Zoran functions in some out-of-joint Croatian time zone, even though he’s lived in Tucson for something like a decade and a half, so his work usually takes a bit longer than one might prefer. But the wait was worth it. I won’t say the instrument looks like new, which I wouldn’t like anyway—the deeper color and darker grain of aged wood give any instrument visual as well as timbral character—but it no longer looks like some frustrated previous owner believed that scraping the bow frog against the cello’s body was a valid performance technique. Zoran noticed that some of the seams were separating, so he tightened those up while he was at it, and the cello now sounds better than ever.

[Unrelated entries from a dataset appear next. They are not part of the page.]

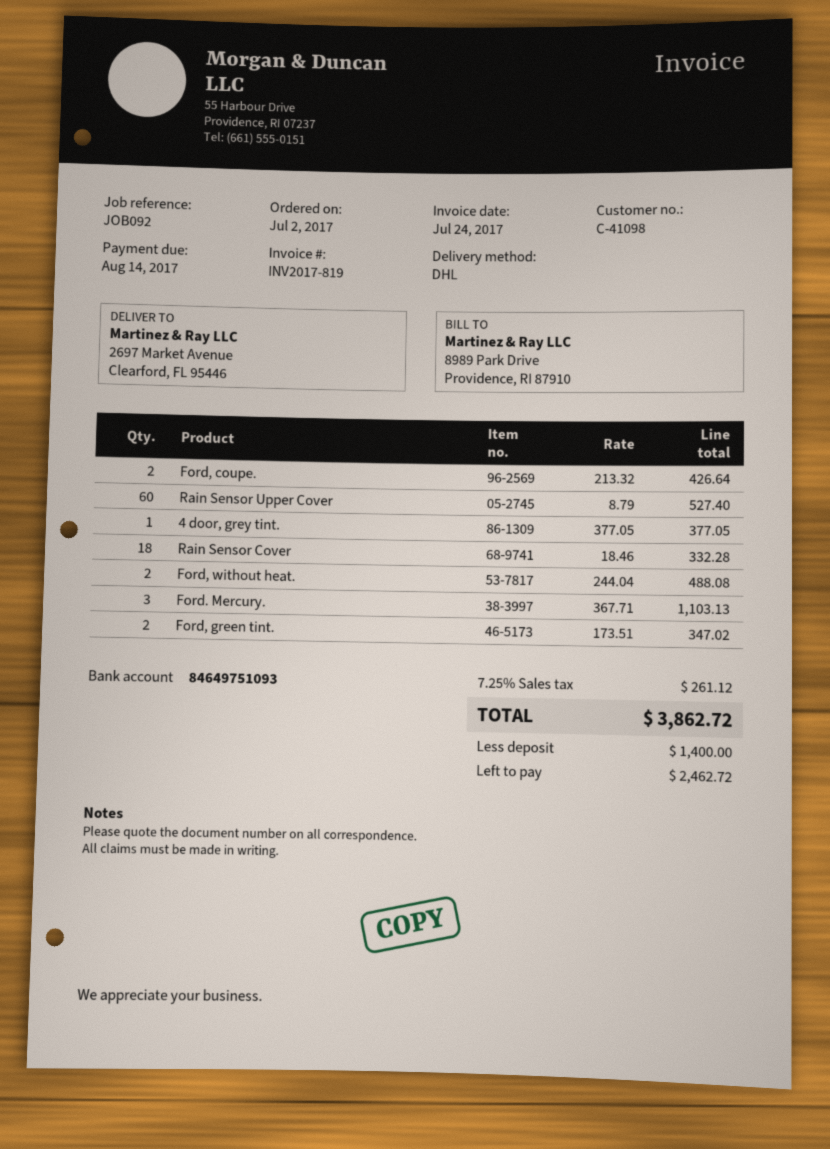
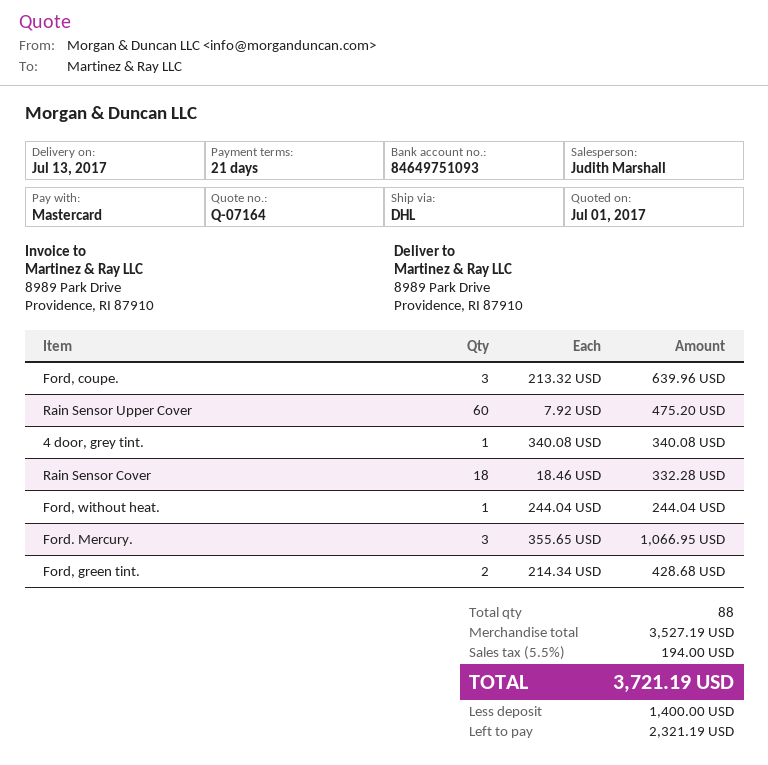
ship to: 2697 Market Avenue, Clearford, FL 95446 -> 8989 Park Drive, Providence, RI 87910
Ford, coupe.: 2 x 213.32 = 426.64 -> 3 x 213.32 = 639.96
Rain Sensor Upper Cover: 60 x 8.79 = 527.40 -> 60 x 7.92 = 475.20
4 door, grey tint.: 1 x 377.05 = 377.05 -> 1 x 340.08 = 340.08
Ford, without heat.: 2 x 244.04 = 488.08 -> 1 x 244.04 = 244.04
Ford. Mercury.: 3 x 367.71 = 1103.13 -> 3 x 355.65 = 1066.95
Ford, green tint.: 2 x 173.51 = 347.02 -> 2 x 214.34 = 428.68
tax: 7.25% = 261.12 -> 5.5% = 194.00
total: 3862.72 -> 3721.19
balance: 2462.72 -> 2321.19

Or at least I think it does, judging from playing one C-major scale in first position, which is all I had time to do last night. Zoran had quickly tuned the cello when I arrived to pick it up, but then I had to stash the instrument in the back seat of my car (I’d forgotten to bring the case) and let it rest there while I met some friends for a preprandial drink. Yes, I know it’s unwise for many reasons to leave a cello in a car parked near a bar, but the vehicle was quite visible in the lot next to the Rincon Market, so the cello was in no real danger unless some Sam Hughes aging-yuppie passerby decided just then to launch a life of crime.
Anyway, after I’d gotten home and cooked and eaten dinner, I picked up the cello and found that Zoran had apparently used some bizarre scordatura tuning on it; the tones coming from the open strings had no relation whatsoever to the standard C, G, D and A. The pegs were apparently a bit loose, and by the time I got everything set aright I had time merely to play a scale to recheck the tuning and take delight in my ability to draw a lovely sound from the instrument—an ability that I cannot, to put it mildly, take for granted. The question remains: Will I get anything decent out of it once I start practicing actual music this afternoon? The hiatus has been so long that I’m afraid I’ve forgotten most of what little I’ve learned during the past six months. Initially it was a bit of a relief not to have to carve an hour each day out of my insane November schedule to accommodate practice, but soon I began to miss my cello, and now I know I have some hard work ahead if I’m not going to make a complete fool of myself at my next lesson.